Provided records –

============================================================

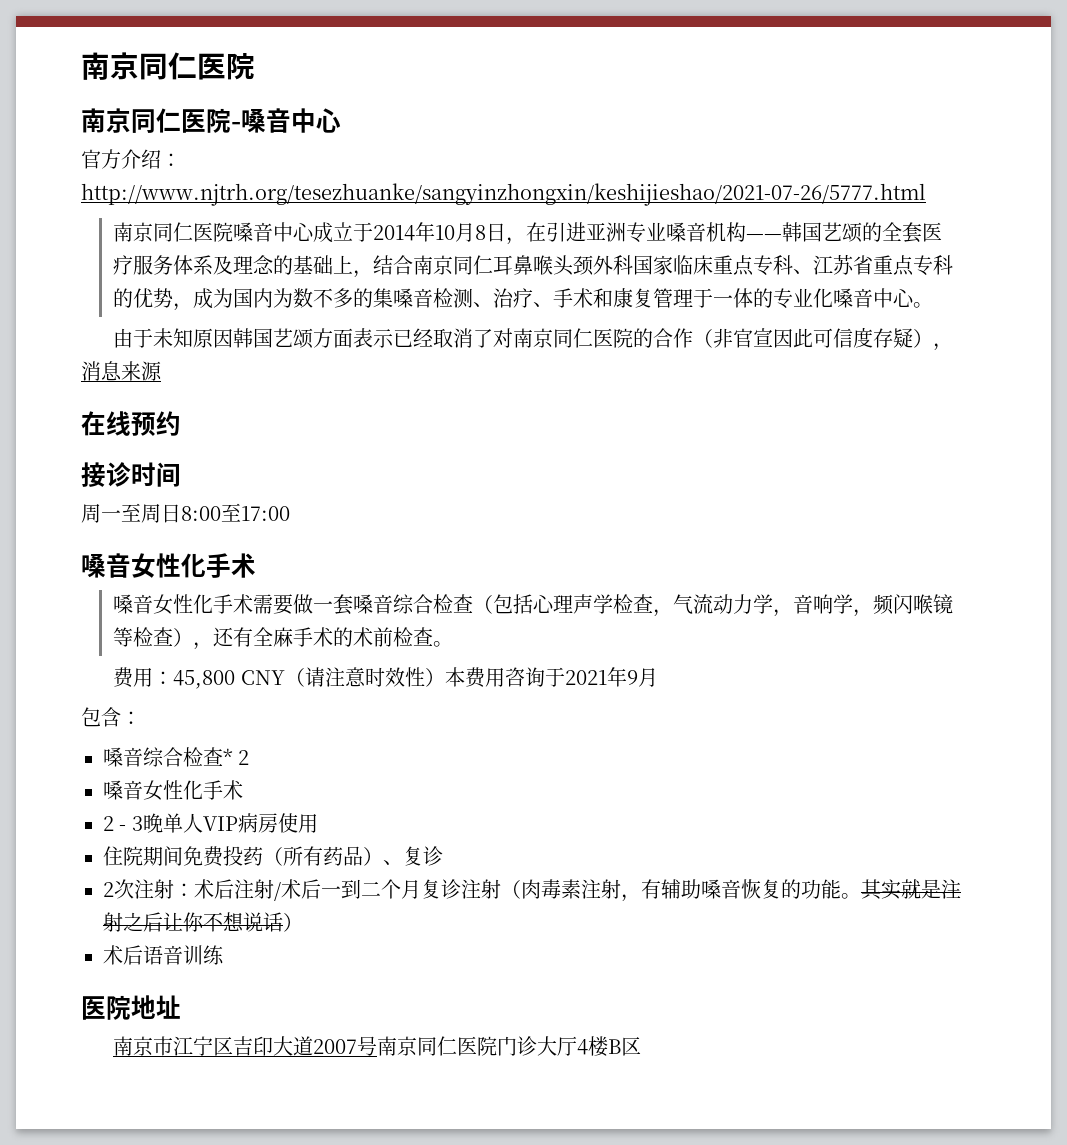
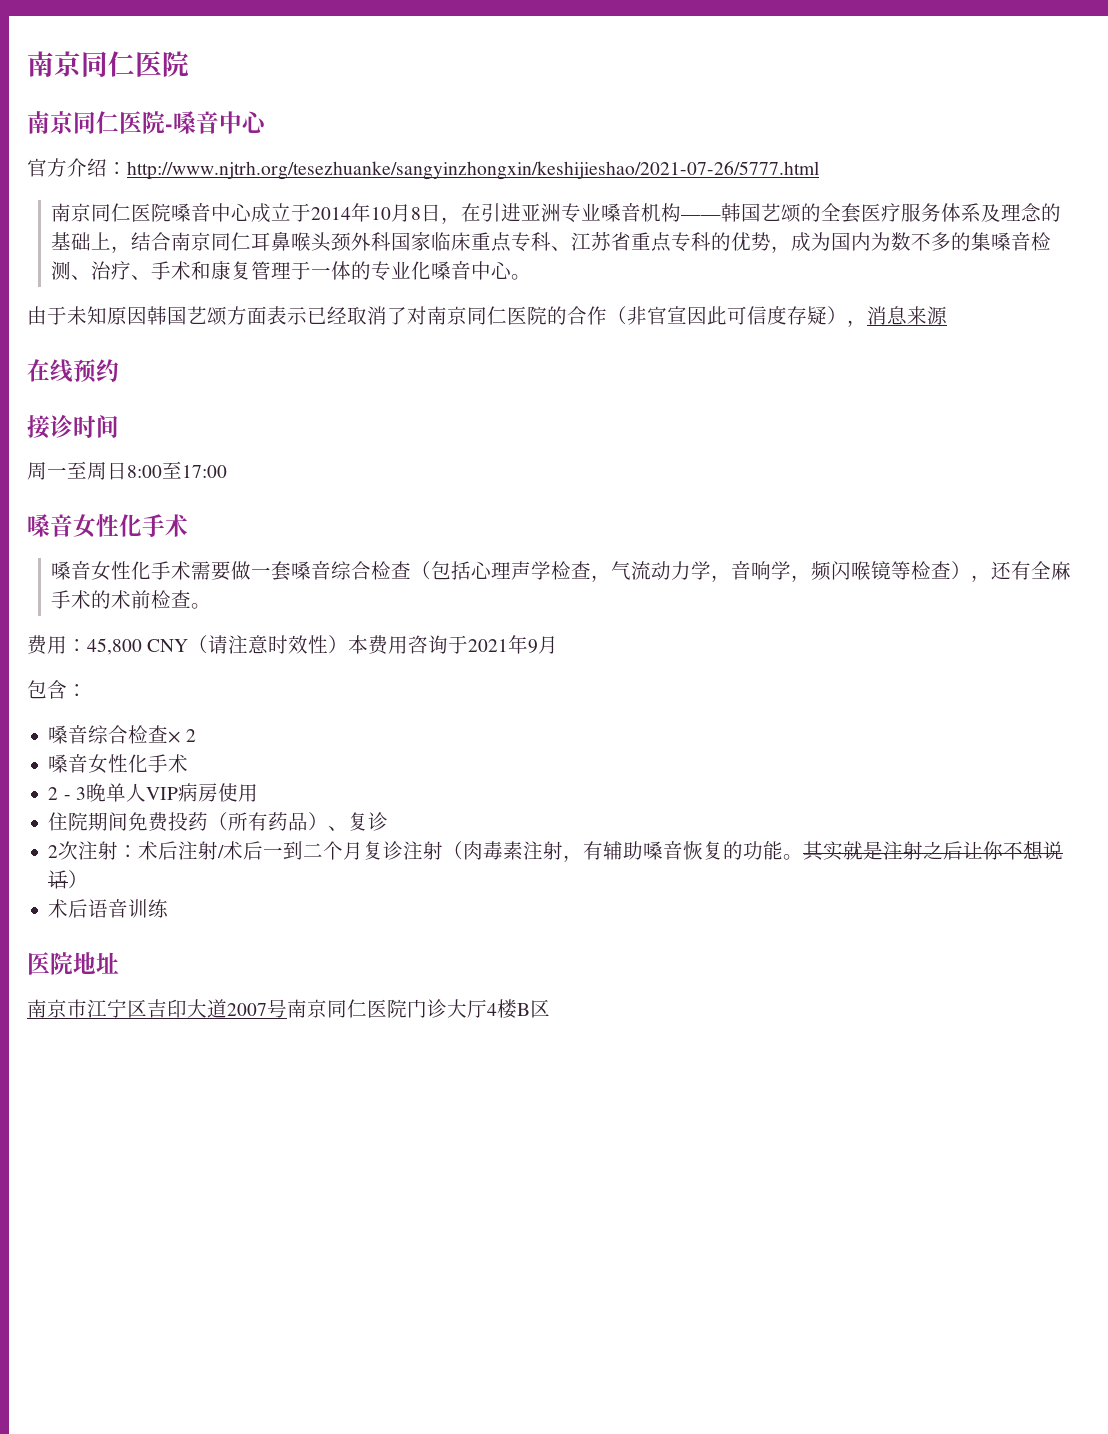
[223,748,233,765] * -> [168,731,181,743] ×

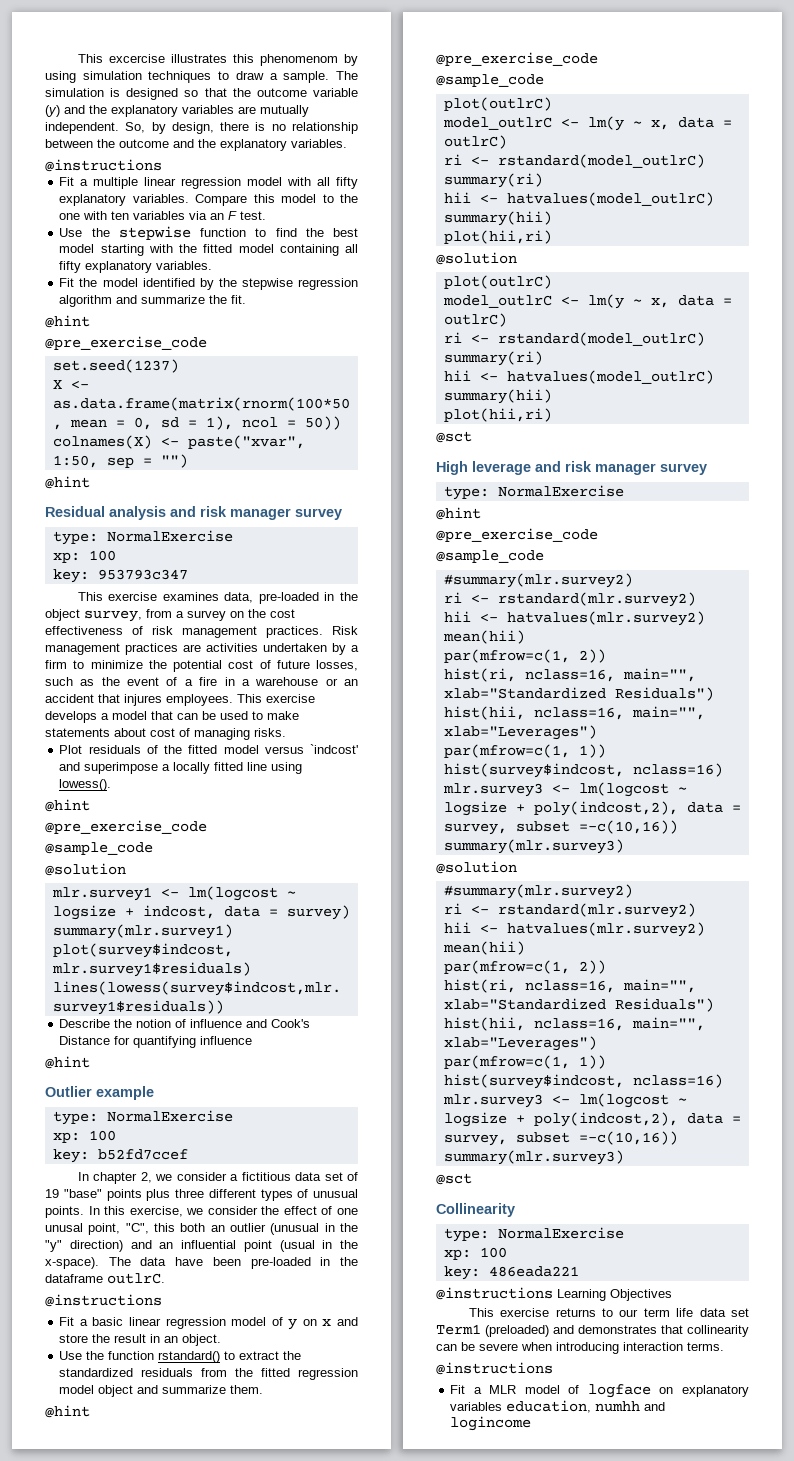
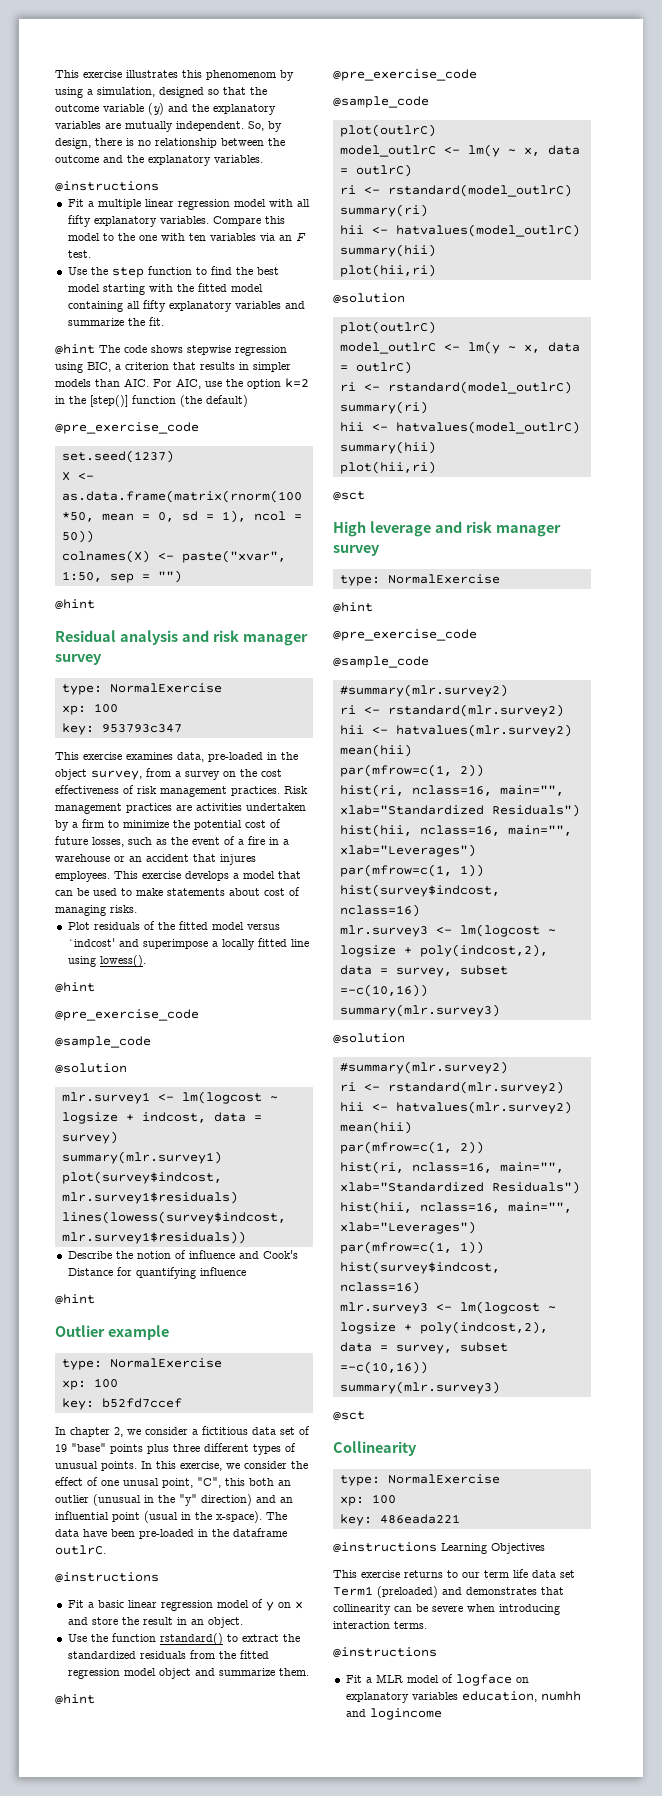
[77,54,165,63] This excercise -> [55,70,122,78] This exercise
[82,71,359,83] [45,88,121,97] simulation techniques to draw a sample. The simulation is -> [87,87,155,97] a simulation,
[118,226,191,240] stepwise -> [111,267,144,278] step
[156,261,213,270] [59,278,358,290] [59,295,113,307] variables. // Fit the model identified by the stepwise regression algorithm -> [234,301,281,309] variables
(90, 321) none -> [99,345,287,356] [55,362,291,373] [55,378,309,389] [55,395,248,407] The code shows stepwise regression using BIC, a criterion that results in simpler models than AIC. For AIC, use the option k=2 in the [step()] function (the default)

============================================================

Task brief – Each line from the one containing "[156,261,213,270] [59,278,358,290] [59,295,113,307]" through the last line of the entries is to be copied exactly, with no other lines added.

Written answer –
[156,261,213,270] [59,278,358,290] [59,295,113,307] variables. // Fit the model identified by the stepwise regression algorithm -> [234,301,281,309] variables
(90, 321) none -> [99,345,287,356] [55,362,291,373] [55,378,309,389] [55,395,248,407] The code shows stepwise regression using BIC, a criterion that results in simpler models than AIC. For AIC, use the option k=2 in the [step()] function (the default)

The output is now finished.